DATA FOR THIS EXERCISE:
*** Block opens ***
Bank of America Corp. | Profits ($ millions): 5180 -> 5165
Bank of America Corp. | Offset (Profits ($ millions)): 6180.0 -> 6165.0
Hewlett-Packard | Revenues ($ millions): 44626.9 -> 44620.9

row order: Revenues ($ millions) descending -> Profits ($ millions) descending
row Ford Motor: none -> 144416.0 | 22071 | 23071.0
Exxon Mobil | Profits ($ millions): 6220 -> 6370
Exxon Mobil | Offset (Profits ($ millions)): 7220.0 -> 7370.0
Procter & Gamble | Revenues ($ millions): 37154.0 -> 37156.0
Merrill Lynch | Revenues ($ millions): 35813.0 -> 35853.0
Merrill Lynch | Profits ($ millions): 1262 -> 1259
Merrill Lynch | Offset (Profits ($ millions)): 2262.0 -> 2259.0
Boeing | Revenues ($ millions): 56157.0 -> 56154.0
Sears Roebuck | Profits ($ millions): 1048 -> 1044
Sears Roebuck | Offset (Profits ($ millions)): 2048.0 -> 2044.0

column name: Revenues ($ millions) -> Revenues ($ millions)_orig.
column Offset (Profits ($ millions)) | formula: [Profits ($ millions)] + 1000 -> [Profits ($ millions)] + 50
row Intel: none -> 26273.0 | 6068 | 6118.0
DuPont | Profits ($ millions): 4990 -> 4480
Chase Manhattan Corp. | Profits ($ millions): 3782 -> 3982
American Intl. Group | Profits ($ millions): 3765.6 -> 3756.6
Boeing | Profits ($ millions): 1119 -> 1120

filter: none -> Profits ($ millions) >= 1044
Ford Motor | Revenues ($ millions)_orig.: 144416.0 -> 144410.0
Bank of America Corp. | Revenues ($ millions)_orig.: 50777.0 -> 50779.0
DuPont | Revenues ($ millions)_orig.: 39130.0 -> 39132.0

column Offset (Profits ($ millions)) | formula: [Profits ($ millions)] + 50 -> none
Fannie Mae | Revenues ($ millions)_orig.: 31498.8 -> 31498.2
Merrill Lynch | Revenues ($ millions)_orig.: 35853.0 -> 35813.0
*** Block closes ***
YOUR TASK:
Show all lines in the preceding material that have "column" in them.

EXERCISE RESULT:
column name: Revenues ($ millions) -> Revenues ($ millions)_orig.
column Offset (Profits ($ millions)) | formula: [Profits ($ millions)] + 1000 -> [Profits ($ millions)] + 50
column Offset (Profits ($ millions)) | formula: [Profits ($ millions)] + 50 -> none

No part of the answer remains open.